(Detected change data)
__________________________________________________
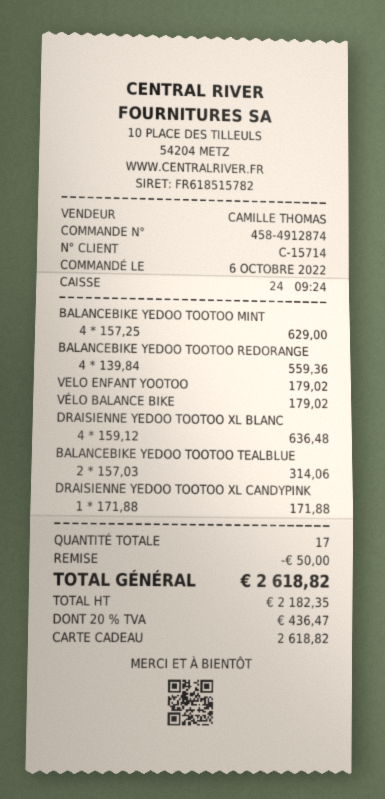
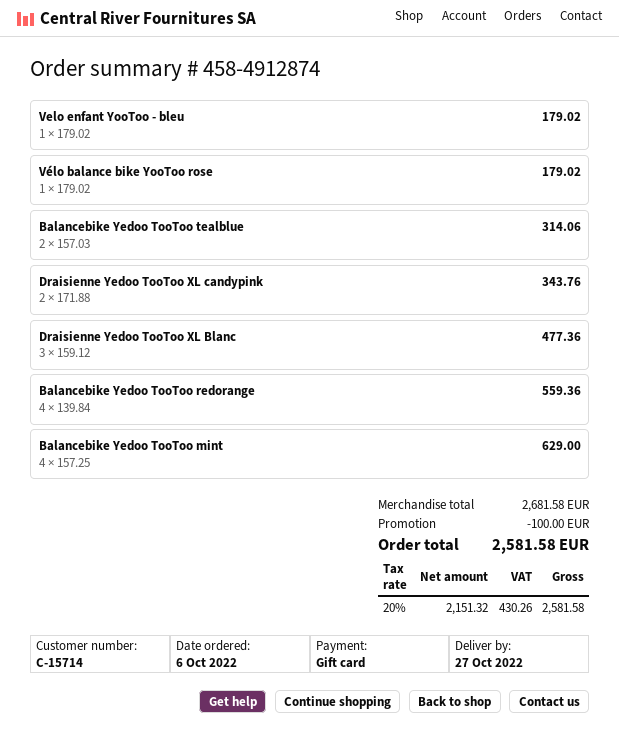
DRAISIENNE YEDOO TOOTOO XL BLANC: 4 x 159.12 = 636.48 -> 3 x 159.12 = 477.36
DRAISIENNE YEDOO TOOTOO XL CANDYPINK: 1 x 171.88 = 171.88 -> 2 x 171.88 = 343.76
discount: 50.00 -> 100.00
net: 2182.35 -> 2151.32
tax: 20% = 436.47 -> 20% = 430.26
total: 2618.82 -> 2581.58

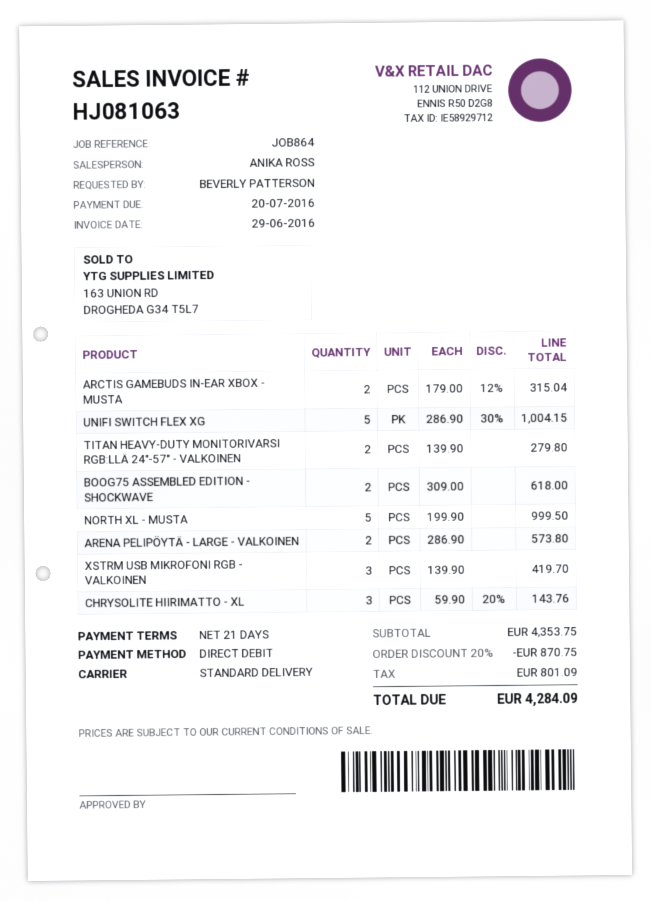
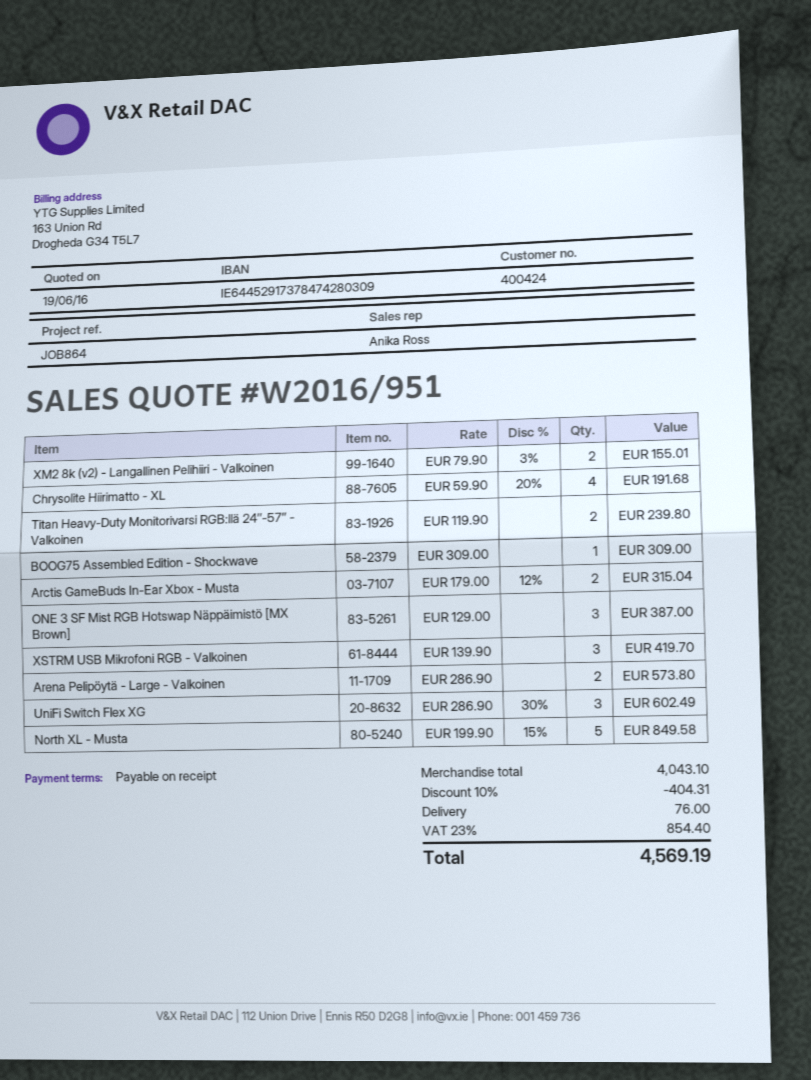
payment terms: 21 days -> on receipt
UNIFI SWITCH FLEX XG: 5 x 286.90 - 30% = 1004.15 -> 3 x 286.90 - 30% = 602.49
TITAN HEAVY-DUTY MONITORIVARSI RGB:LLÄ 24″-57″ - VALKOINEN: 2 x 139.90 = 279.80 -> 2 x 119.90 = 239.80
BOOG75 ASSEMBLED EDITION - SHOCKWAVE: 2 x 309.00 = 618.00 -> 1 x 309.00 = 309.00
NORTH XL - MUSTA: 5 x 199.90 = 999.50 -> 5 x 199.90 - 15% = 849.58
CHRYSOLITE HIIRIMATTO - XL: 3 x 59.90 - 20% = 143.76 -> 4 x 59.90 - 20% = 191.68
XM2 8k (v2) - Langallinen Pelihiiri - Valkoinen: none -> 2 x 79.90 - 3% = 155.01
ONE 3 SF Mist RGB Hotswap Näppäimistö [MX Brown]: none -> 3 x 129.00 = 387.00
subtotal: 4353.75 -> 4043.10
discount: 20% = 870.75 -> 10% = 404.31
shipping: none -> 76.00
tax: 801.09 -> 854.40
total: 4284.09 -> 4569.19

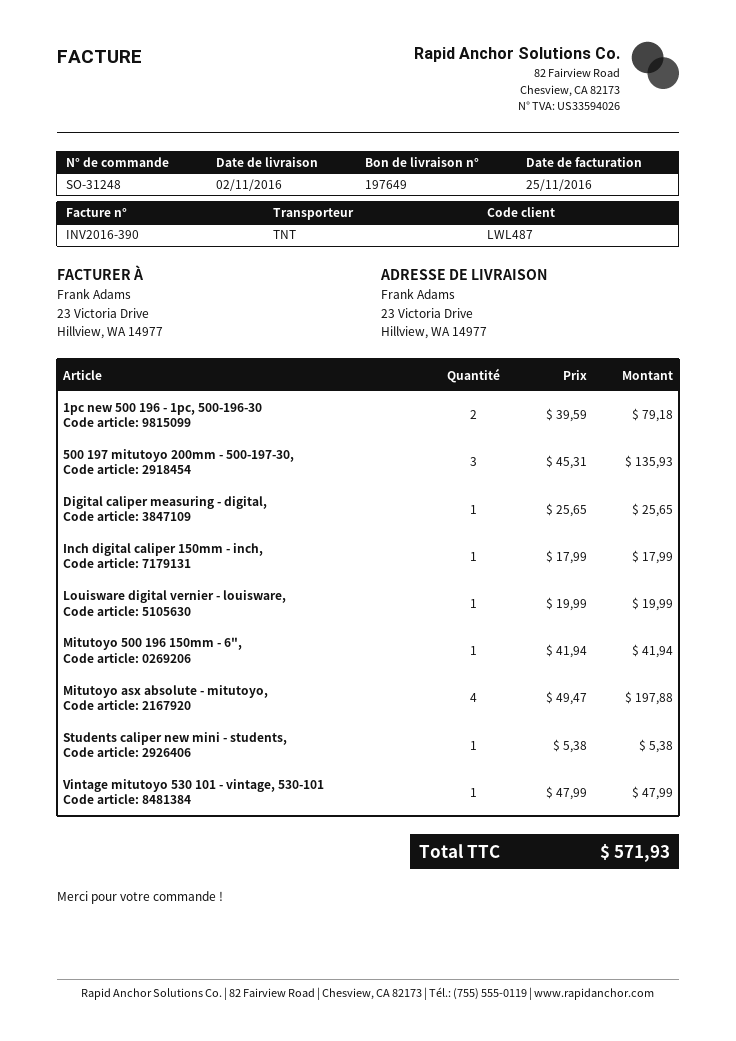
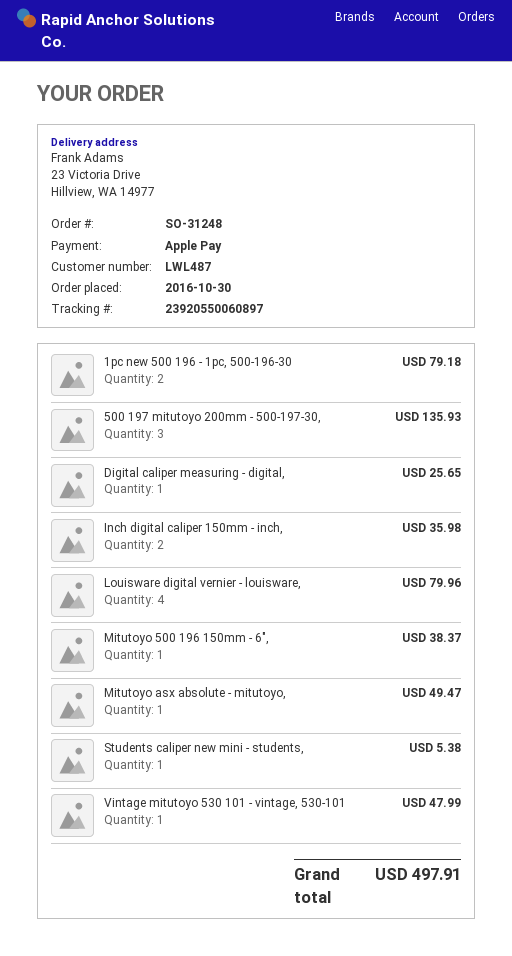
Inch digital caliper 150mm - inch,: 1 for 17.99 -> 2 for 35.98
Louisware digital vernier - louisware,: 1 for 19.99 -> 4 for 79.96
Mitutoyo 500 196 150mm - 6",: 1 for 41.94 -> 1 for 38.37
Mitutoyo asx absolute - mitutoyo,: 4 for 197.88 -> 1 for 49.47
total: 571.93 -> 497.91

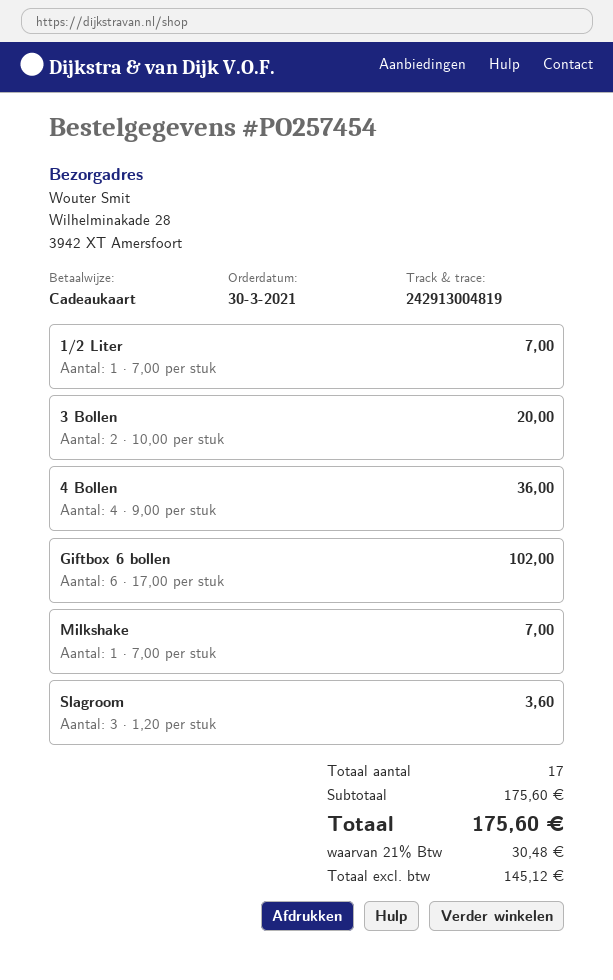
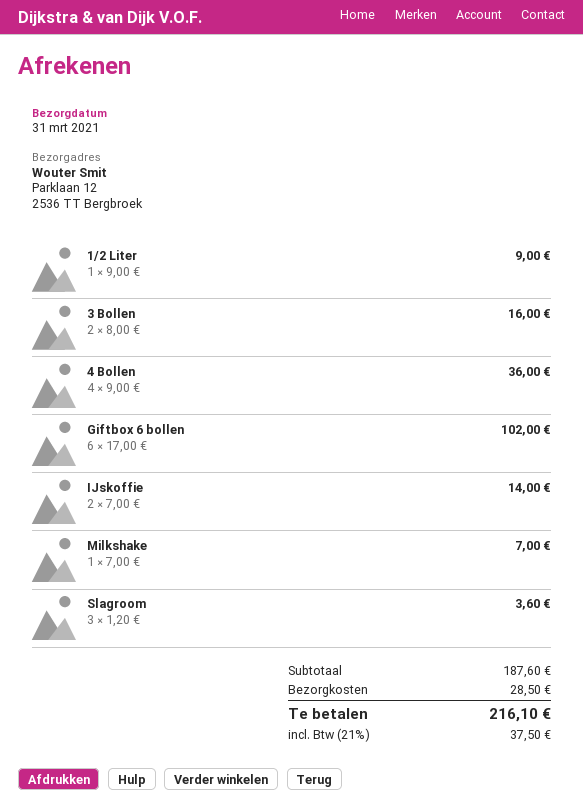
ship to: Wilhelminakade 28, 3942 XT Amersfoort -> Parklaan 12, 2536 TT Bergbroek
1/2 Liter: 1 x 7.00 = 7.00 -> 1 x 9.00 = 9.00
3 Bollen: 2 x 10.00 = 20.00 -> 2 x 8.00 = 16.00
IJskoffie: none -> 2 x 7.00 = 14.00
subtotal: 175.60 -> 187.60
shipping: none -> 28.50
tax: 21% = 30.48 -> 21% = 37.50
total: 175.60 -> 216.10

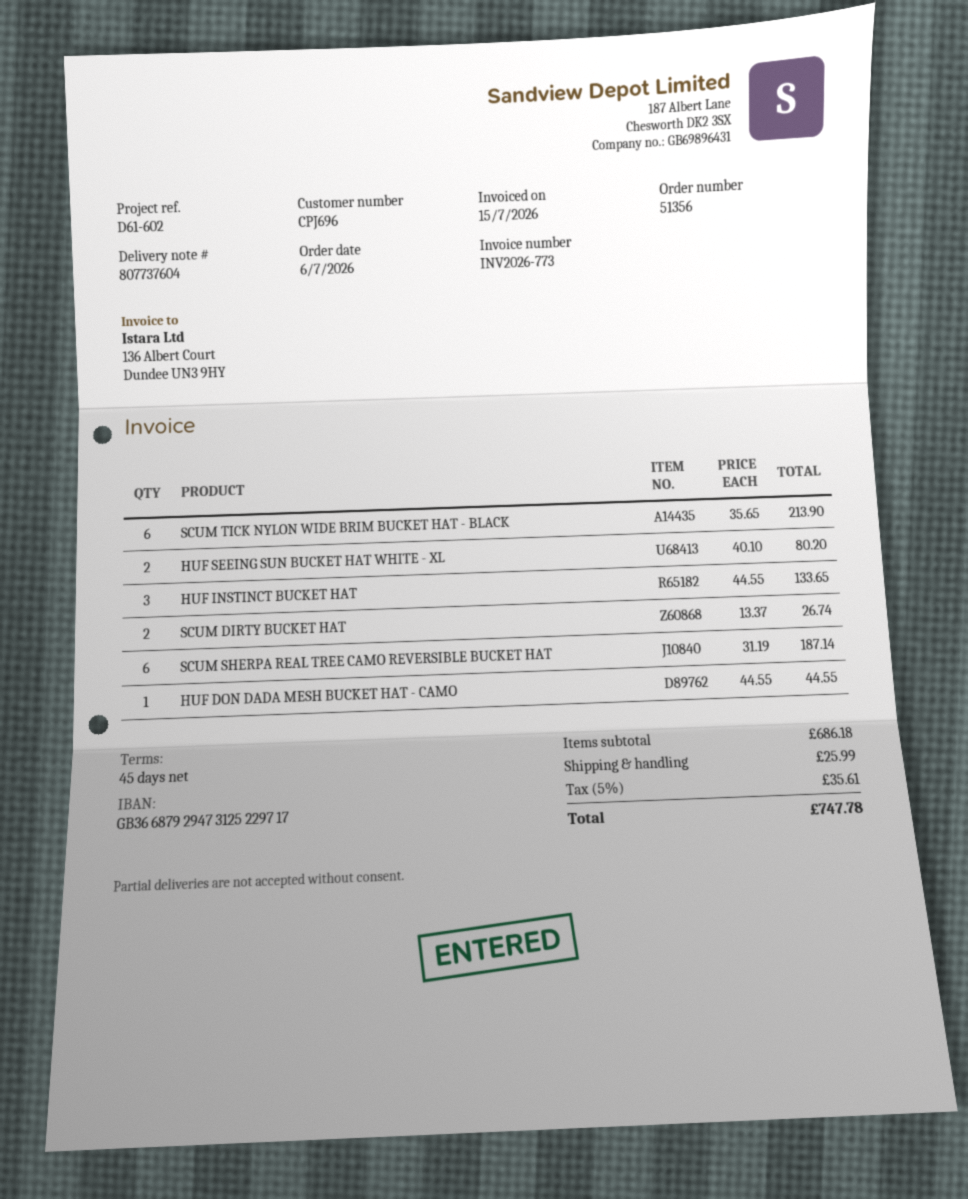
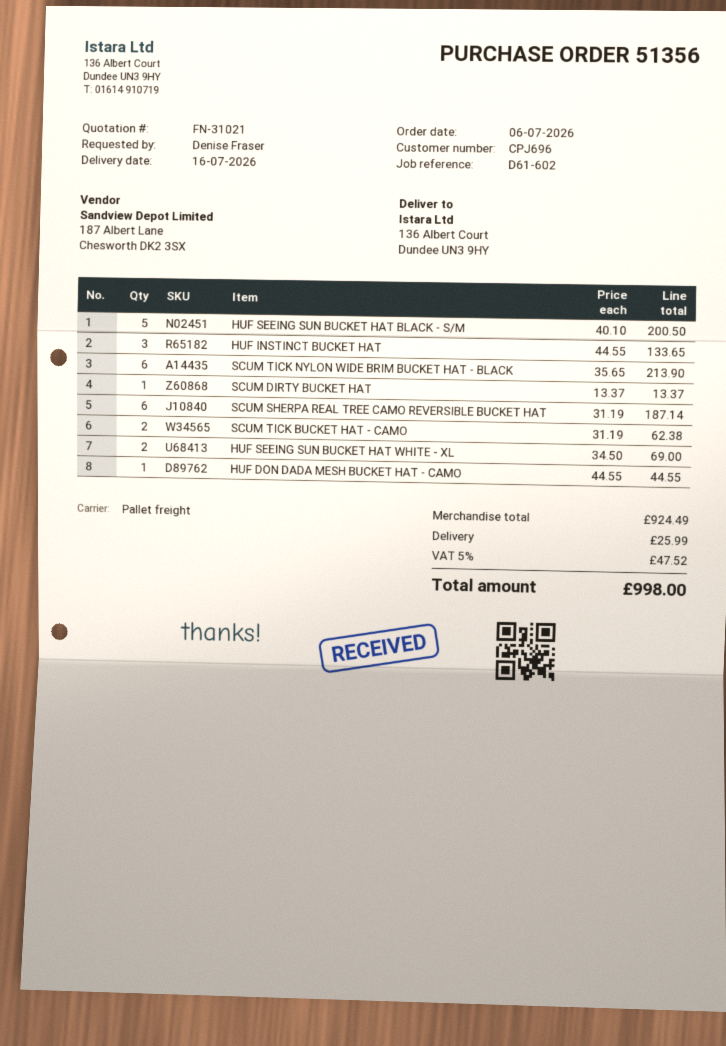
HUF SEEING SUN BUCKET HAT WHITE - XL: 2 x 40.10 = 80.20 -> 2 x 34.50 = 69.00
SCUM DIRTY BUCKET HAT: 2 x 13.37 = 26.74 -> 1 x 13.37 = 13.37
HUF SEEING SUN BUCKET HAT BLACK - S/M: none -> 5 x 40.10 = 200.50
SCUM TICK BUCKET HAT - CAMO: none -> 2 x 31.19 = 62.38
subtotal: 686.18 -> 924.49
tax: 5% = 35.61 -> 5% = 47.52
total: 747.78 -> 998.00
__________________________________________________
The task:
Could you copy the data above exactly, leaving the pictures out?

Answer to this exercise:
DRAISIENNE YEDOO TOOTOO XL BLANC: 4 x 159.12 = 636.48 -> 3 x 159.12 = 477.36
DRAISIENNE YEDOO TOOTOO XL CANDYPINK: 1 x 171.88 = 171.88 -> 2 x 171.88 = 343.76
discount: 50.00 -> 100.00
net: 2182.35 -> 2151.32
tax: 20% = 436.47 -> 20% = 430.26
total: 2618.82 -> 2581.58

payment terms: 21 days -> on receipt
UNIFI SWITCH FLEX XG: 5 x 286.90 - 30% = 1004.15 -> 3 x 286.90 - 30% = 602.49
TITAN HEAVY-DUTY MONITORIVARSI RGB:LLÄ 24″-57″ - VALKOINEN: 2 x 139.90 = 279.80 -> 2 x 119.90 = 239.80
BOOG75 ASSEMBLED EDITION - SHOCKWAVE: 2 x 309.00 = 618.00 -> 1 x 309.00 = 309.00
NORTH XL - MUSTA: 5 x 199.90 = 999.50 -> 5 x 199.90 - 15% = 849.58
CHRYSOLITE HIIRIMATTO - XL: 3 x 59.90 - 20% = 143.76 -> 4 x 59.90 - 20% = 191.68
XM2 8k (v2) - Langallinen Pelihiiri - Valkoinen: none -> 2 x 79.90 - 3% = 155.01
ONE 3 SF Mist RGB Hotswap Näppäimistö [MX Brown]: none -> 3 x 129.00 = 387.00
subtotal: 4353.75 -> 4043.10
discount: 20% = 870.75 -> 10% = 404.31
shipping: none -> 76.00
tax: 801.09 -> 854.40
total: 4284.09 -> 4569.19

Inch digital caliper 150mm - inch,: 1 for 17.99 -> 2 for 35.98
Louisware digital vernier - louisware,: 1 for 19.99 -> 4 for 79.96
Mitutoyo 500 196 150mm - 6",: 1 for 41.94 -> 1 for 38.37
Mitutoyo asx absolute - mitutoyo,: 4 for 197.88 -> 1 for 49.47
total: 571.93 -> 497.91

ship to: Wilhelminakade 28, 3942 XT Amersfoort -> Parklaan 12, 2536 TT Bergbroek
1/2 Liter: 1 x 7.00 = 7.00 -> 1 x 9.00 = 9.00
3 Bollen: 2 x 10.00 = 20.00 -> 2 x 8.00 = 16.00
IJskoffie: none -> 2 x 7.00 = 14.00
subtotal: 175.60 -> 187.60
shipping: none -> 28.50
tax: 21% = 30.48 -> 21% = 37.50
total: 175.60 -> 216.10

HUF SEEING SUN BUCKET HAT WHITE - XL: 2 x 40.10 = 80.20 -> 2 x 34.50 = 69.00
SCUM DIRTY BUCKET HAT: 2 x 13.37 = 26.74 -> 1 x 13.37 = 13.37
HUF SEEING SUN BUCKET HAT BLACK - S/M: none -> 5 x 40.10 = 200.50
SCUM TICK BUCKET HAT - CAMO: none -> 2 x 31.19 = 62.38
subtotal: 686.18 -> 924.49
tax: 5% = 35.61 -> 5% = 47.52
total: 747.78 -> 998.00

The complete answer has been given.